What is being asked :: In the data below, find the lines containing "ground" and say how many there are, nothing more.

Data for this task ::
+++

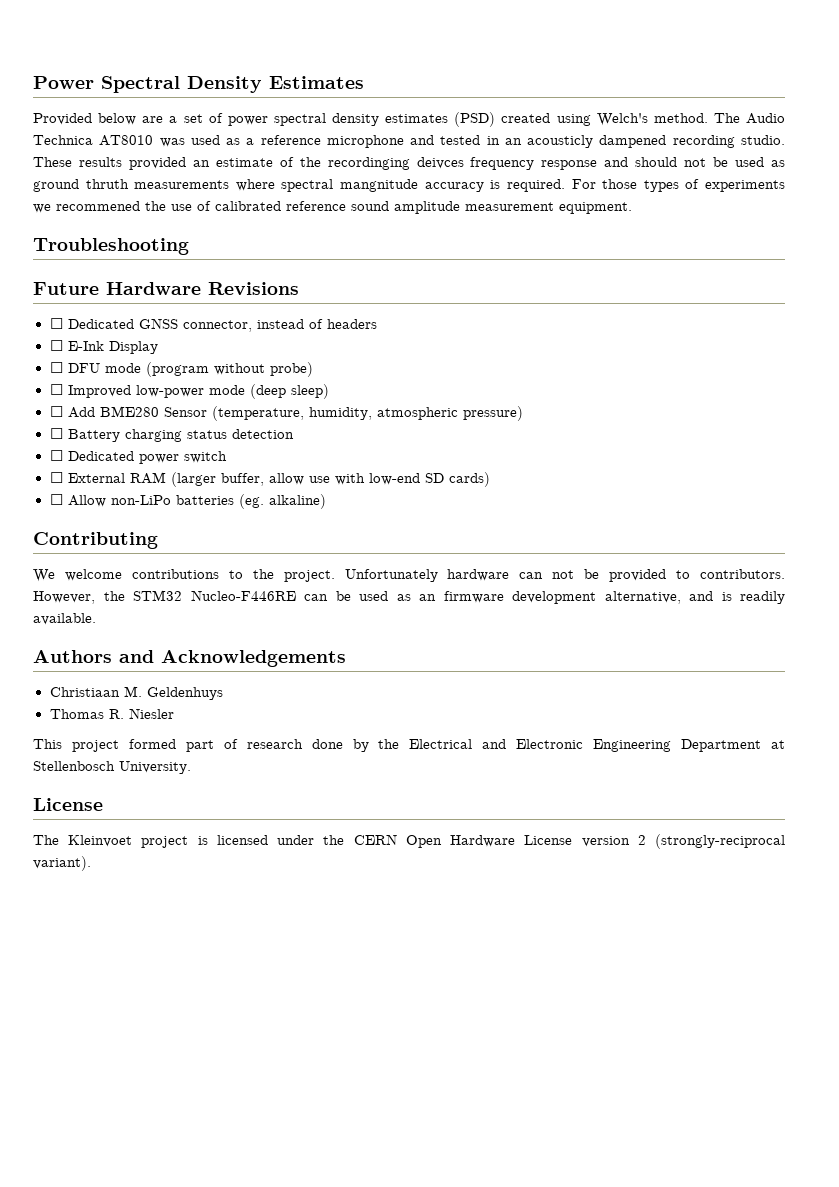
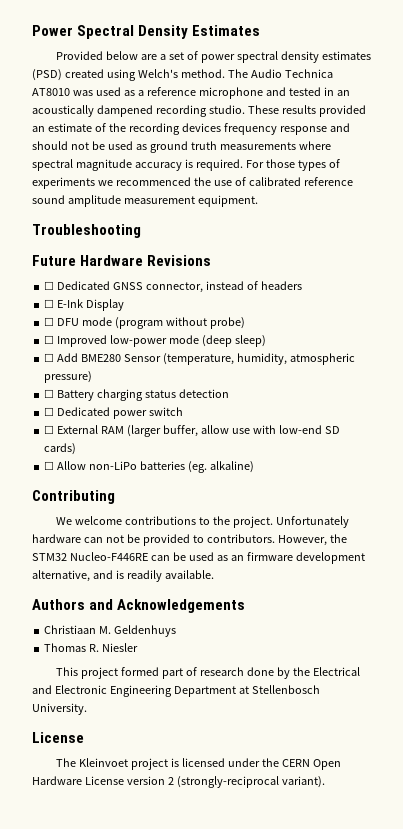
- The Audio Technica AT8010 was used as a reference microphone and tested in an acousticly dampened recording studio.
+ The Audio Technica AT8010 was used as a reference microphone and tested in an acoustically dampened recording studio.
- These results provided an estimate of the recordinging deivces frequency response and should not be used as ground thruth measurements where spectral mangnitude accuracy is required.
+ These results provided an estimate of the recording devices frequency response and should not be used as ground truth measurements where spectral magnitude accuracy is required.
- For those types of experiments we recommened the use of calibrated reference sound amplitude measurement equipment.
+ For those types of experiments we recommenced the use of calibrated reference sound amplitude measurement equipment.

+++

Task result :: 2